Jamal Merrell is the redshirt freshman with the most positive early buzz. He profiles as a speed rusher off the edge. With the Knights losing Silvestro, Freeny, and Bayoh after this year, Merrell is actually an early leading candidate to start in 2011. It's important that he sees enough reps this year, which is why I was somewhat disappointed the Bayoh opened camp ahead of Merrell on the depth chart. Probably doesn't matter that much because of the line's heavy rotation, but if there's a close race between a senior and an underclassmen, this seems like one scenario where it'd be wise to opt for the latter.
That was, until it was announced that Civil was moving to the OL, which kinda threw everything here into flux. Mike Larrow, who was another important '09 recruit, seems like the most logical candidate to step in behind Vallone, but it's not a certainty. Justin Francis has flipped back and forth between end and tackle in his career, and at a listed 262 has more than enough bulk for a Rutgers tackle.
”Coach Schiano and (defensive line) coach (Randy) Melvin always talk about the more positions you can dominate, it’s better for the defense,” Francis said. ”I’ve been inside before, I’ve been outside, and both are good for me. I’m used to everything.”
Problem is, he'll be counted on as a starter at end next year to replace Silvestro. Francis inside would open up needed reps for Bayoh and Merrell however. Basically, Rutgers has very good depth at DE, and DT has three starting-caliber players, but probably could use another contributing reserve.
There's also Junior Solice on the line probably, who's also seen looks at fullback and linebacker so far. With all the position switches, he's a logical fit at end, but Solice is somewhat of a mystery at this point considering that he didn't receive as much recruiting attention as the other, more high-profile signees in 2009. Due to non-qualifiers, the only incoming freshman signee here is tackle Taj Alexander, a certain redshirt who could switch to offense. Walk-on Joe Falato was a decent get though (if he can get past the NCAA Clearinghouse), and there's always the possibility that one of the 2010 linebacker signees could grow into a lineman.
This grouping looks like one you often see at Penn State, with a lot of quality frontline depth, but only one potentially marquee star in Scott Vallone. There are three good, starting-caliber players each at end and tackle. DT gets a little thin after that, with a few younger players who need to start getting their feet wet, but Francis has played inside before. The line should be a team strength along with the linebackers this season.

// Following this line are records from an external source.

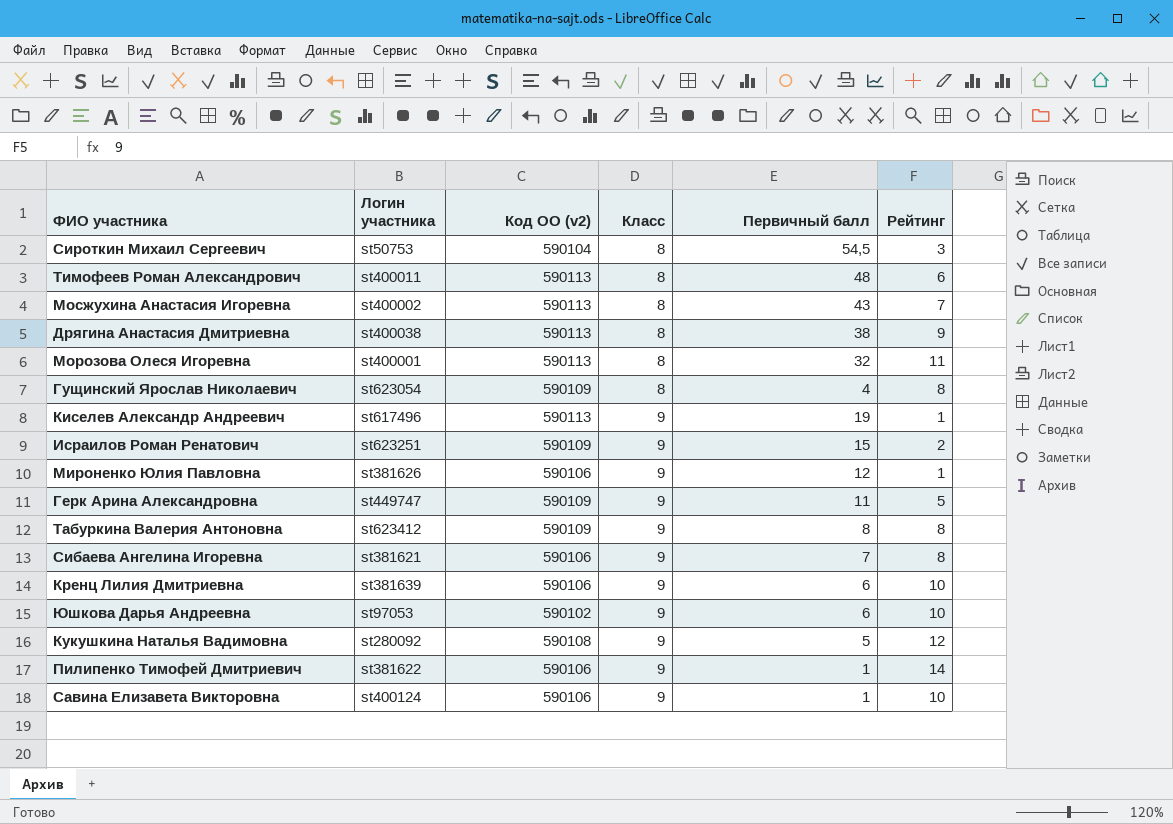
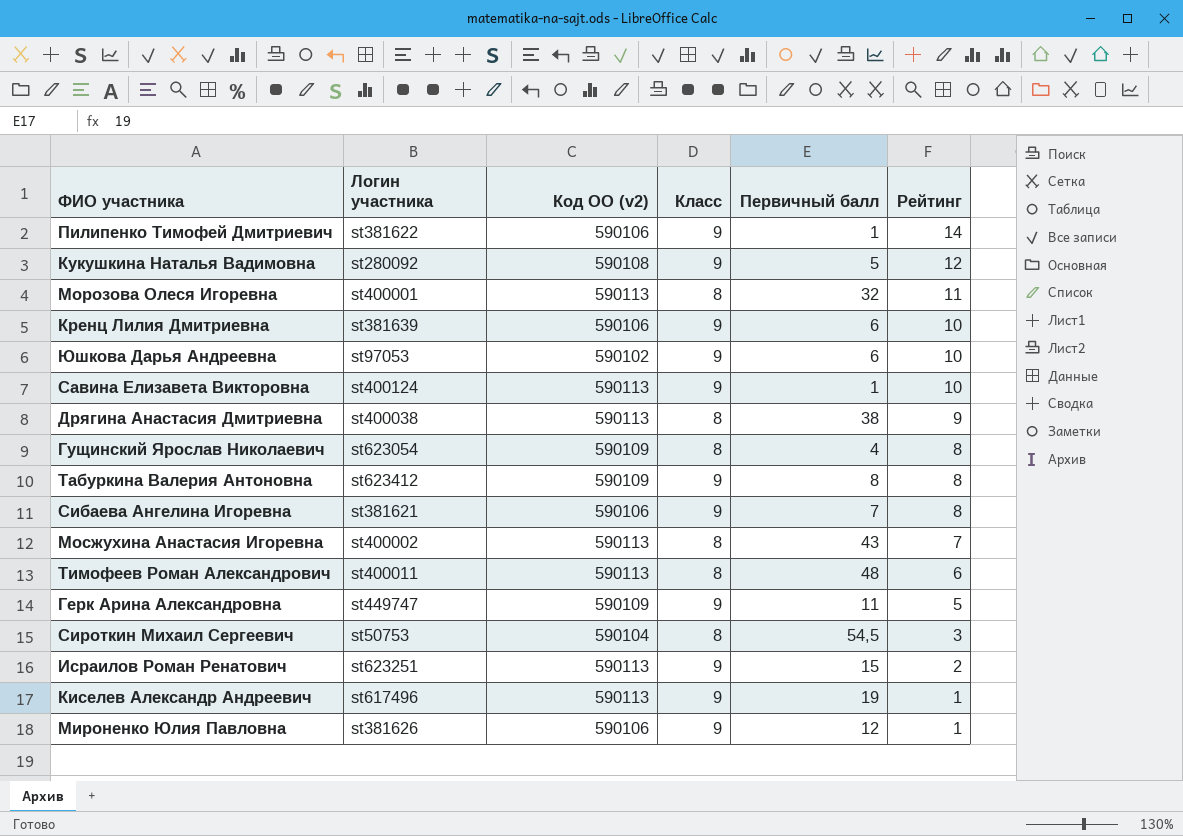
row order: Класс ascending -> Рейтинг descending
Савина Елизавета Викторовна | Код ОО (v2): 590106 -> 590113
Исраилов Роман Ренатович | Код ОО (v2): 590109 -> 590113

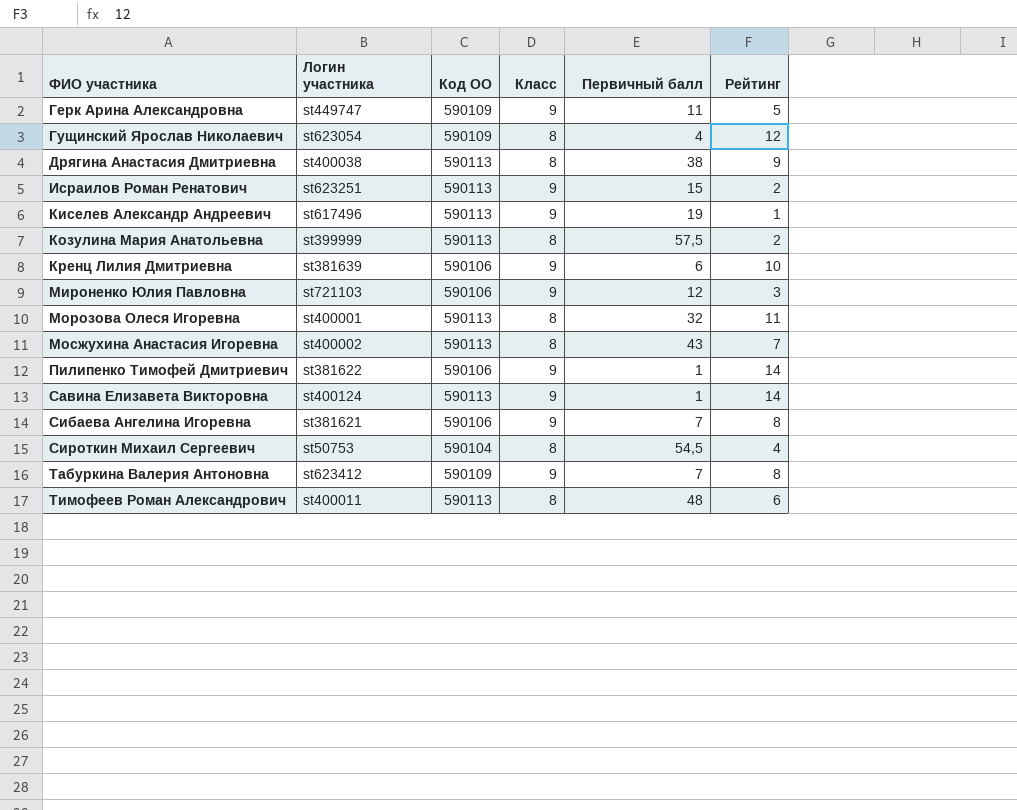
row order: Рейтинг descending -> ФИО участника ascending
column name: Код ОО (v2) -> Код ОО
row Кукушкина Наталья Вадимовна: st280092 | 590108 | 9 | 5 | 12 -> none
row Юшкова Дарья Андреевна: st97053 | 590102 | 9 | 6 | 10 -> none
Гущинский Ярослав Николаевич | Рейтинг: 8 -> 12
row Козулина Мария Анатольевна: none -> st399999 | 590113 | 8 | 57,5 | 2
Мироненко Юлия Павловна | Логин участника: st381626 -> st721103
Мироненко Юлия Павловна | Рейтинг: 1 -> 3
Савина Елизавета Викторовна | Рейтинг: 10 -> 14
Сироткин Михаил Сергеевич | Рейтинг: 3 -> 4
Табуркина Валерия Антоновна | Первичный балл: 8 -> 7

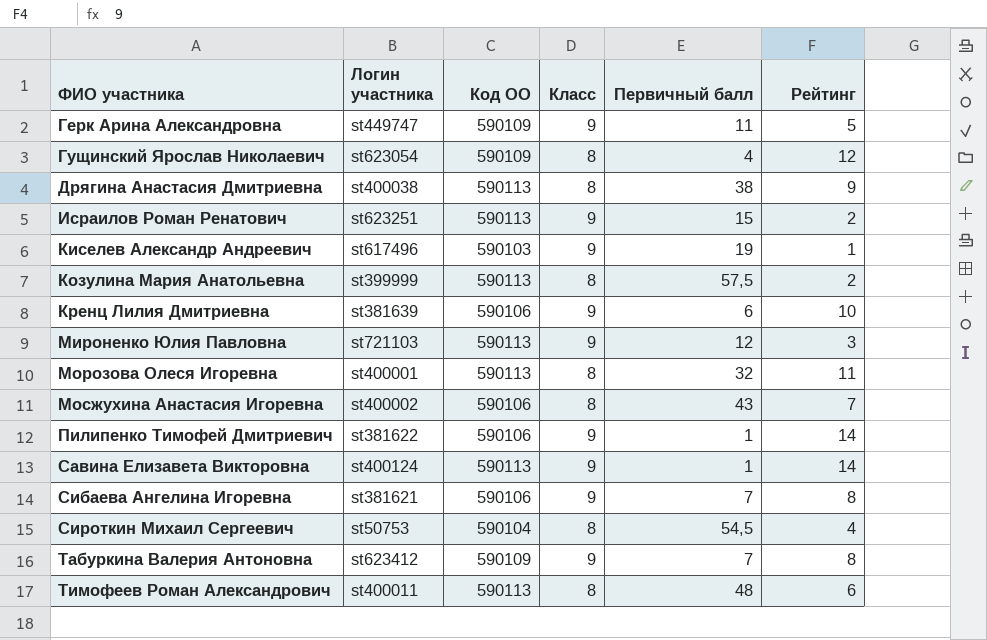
Киселев Александр Андреевич | Код ОО: 590113 -> 590103
Мироненко Юлия Павловна | Код ОО: 590106 -> 590113
Мосжухина Анастасия Игоревна | Код ОО: 590113 -> 590106

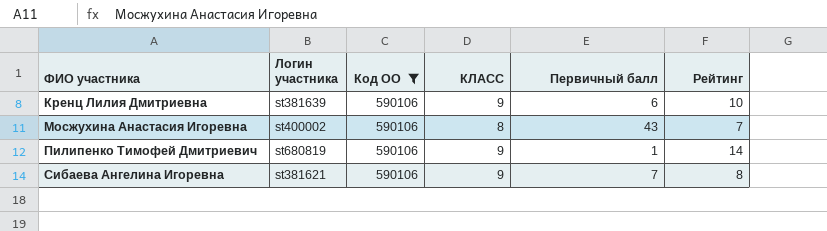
filter: none -> Код ОО = 590106
column name: Класс -> КЛАСС
Пилипенко Тимофей Дмитриевич | Логин участника: st381622 -> st680819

"With so much experience and so much talent coming to the forefront, guys have been playing real well for us," said Vallone, who keyed a unit that limited Rutgers' first-team offense to a pair of touchdowns in the two scrimmages. "Since I've been here this is definitely the biggest D-line that we've had and then you combine that with the athleticism.
Honestly, their biggest challenge will be taking advantage of so much returning talent while finding enough reps to get the underclassmen prepped for 2011. That's when the pressure will really be on with the roster finally coming of age, but defensive end could be one of the few areas of relative weakness and inexperience. It's a good problem to have, and one that everyone should enjoy watching as it's sorted out in the coming months.